I think the Submarine Force deserves a pretty good “pat on the back” for the way we have modernized our ships. Today, the USS Los Angeles (SSN-688), the first 688, commissioned in 1976, is as modern – maybe even more modern – than USS Cheyenne (SSN-773), which was the 62nd and last 688-class submarine that we built, 20 years later. As a result of our modernization programs, the capability of our ships continues to improve. So, Los Angeles does not look or operate anything like she did when we built her in 1976. What has allowed us to be successful in terms of modernization is using our “ARCI business model” throughout the front end of the submarine – the non-propulsion electronics. We started with ARCI [Acoustic Rapid COTS (Commercial Off The Shelf) Insertion] and the sonar systems. We’re now applying the ARCI business model to the combat control systems, and to the imaging and electronic warfare systems. As a result, we no longer buy state-of-the-art equipment. We buy state-of-the-practice equipment at a fraction of the cost of legacy high-end equipment, and then we replace it periodically, like commercial industry does. Because we are buying commercial products, we don’t buy spares, and we don’t buy the logistics tail that historically went along with the older legacy systems. To upgrade signal-processing capability, we just buy a new processor, like you’d go out to buy a new computer in town. The other thing that our modernization model has allowed us to do is to transform the Los Angeles-class boats – built as blue-water submarines at the height of the Cold War – into very effective littoral assets. From the systems that give the ship unparalleled situational awareness in high-density contact environments, to precision hovering systems that allow the ships to operate in very shallow water, these new capabilities have allowed us to morph that ship from a deep-water submarine into a littoral boat.

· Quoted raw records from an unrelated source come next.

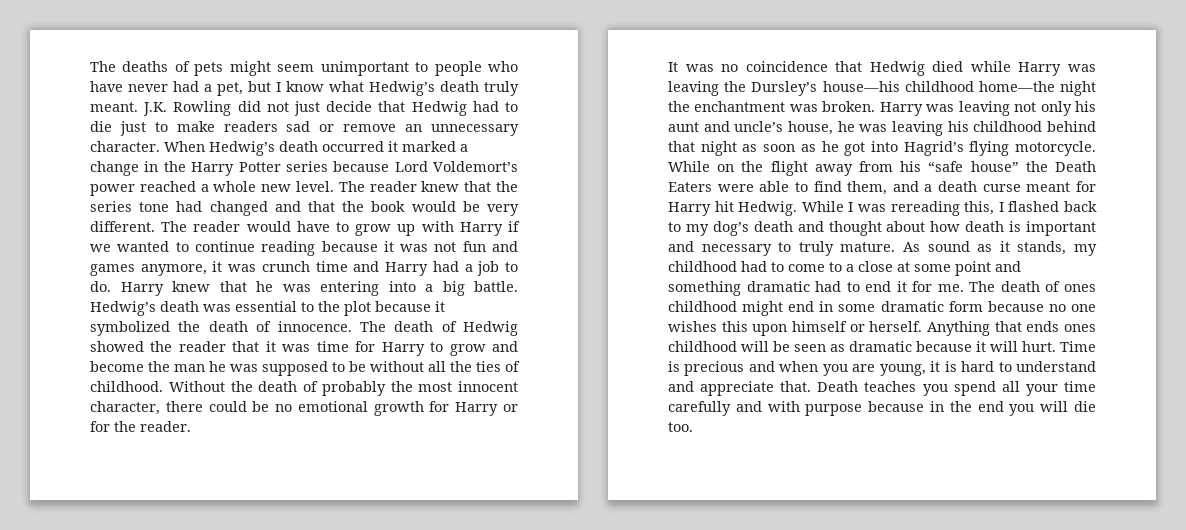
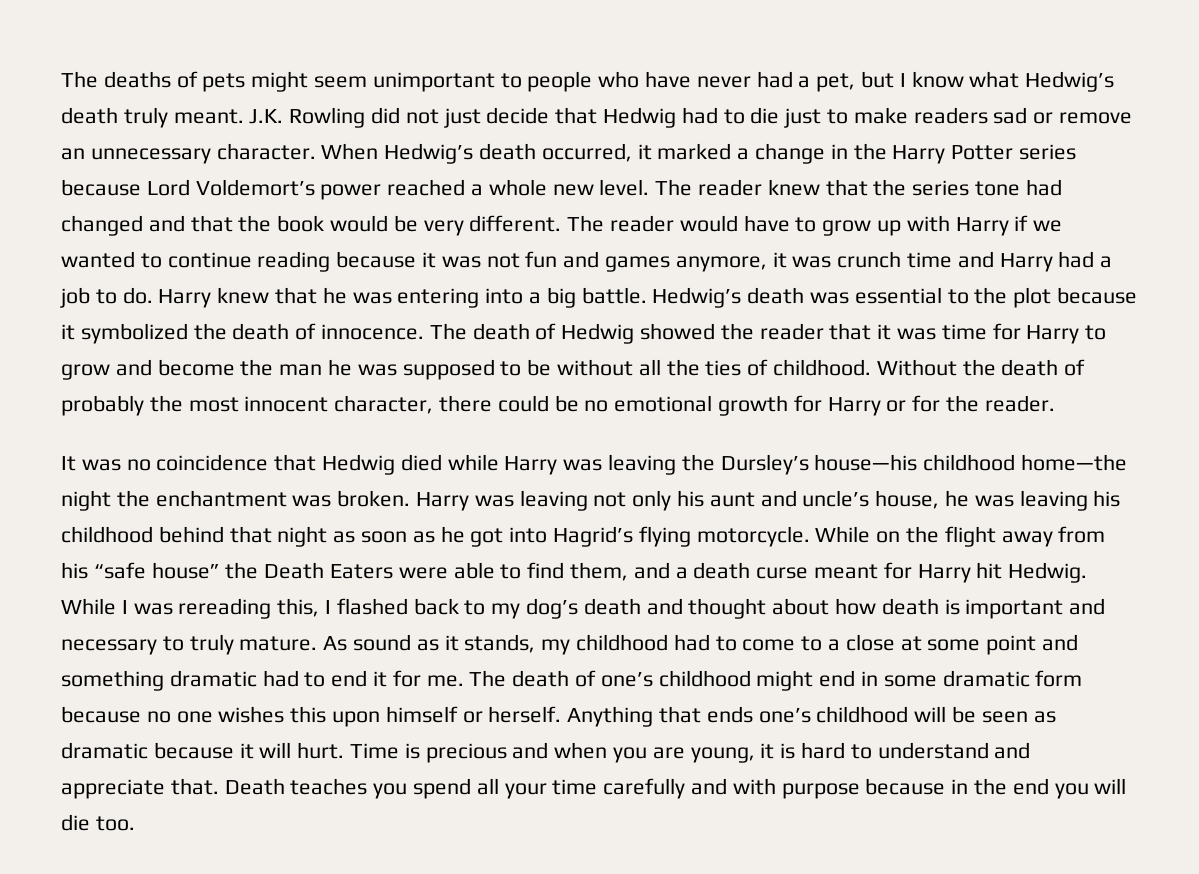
- When Hedwig’s death occurred it marked a change in the Harry Potter series because Lord Voldemort’s power reached a whole new level.
+ When Hedwig’s death occurred, it marked a change in the Harry Potter series because Lord Voldemort’s power reached a whole new level.
- The death of ones childhood might end in some dramatic form because no one wishes this upon himself or herself.
+ The death of one’s childhood might end in some dramatic form because no one wishes this upon himself or herself.
- Anything that ends ones childhood will be seen as dramatic because it will hurt.
+ Anything that ends one’s childhood will be seen as dramatic because it will hurt.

Because this business model is critical and requires a steady-state investment, I worry about our ability to maintain COTS-based open-architecture and the ARCI business model in the face of budgetary constraints. Our budget process is not a steady-state affair in which I’m allocated the same amount of money each year, and the bills that we have to pay are always near term. When you take money out of COTS-based systems because you’re forced to pay for other things, you walk away from that business model and the ARCI-business-model approach breaks down. To be successful using our modernization model requires a commitment to this process. During my tenure at N87, I’ve tried to protect, to the best of my ability, all of our investments in that area, and will pay bills with almost anything but our modernization money in order to maintain the ARCI business model.

Photo caption follows.
USS Virginia (SSN-774) during her Alpha trials.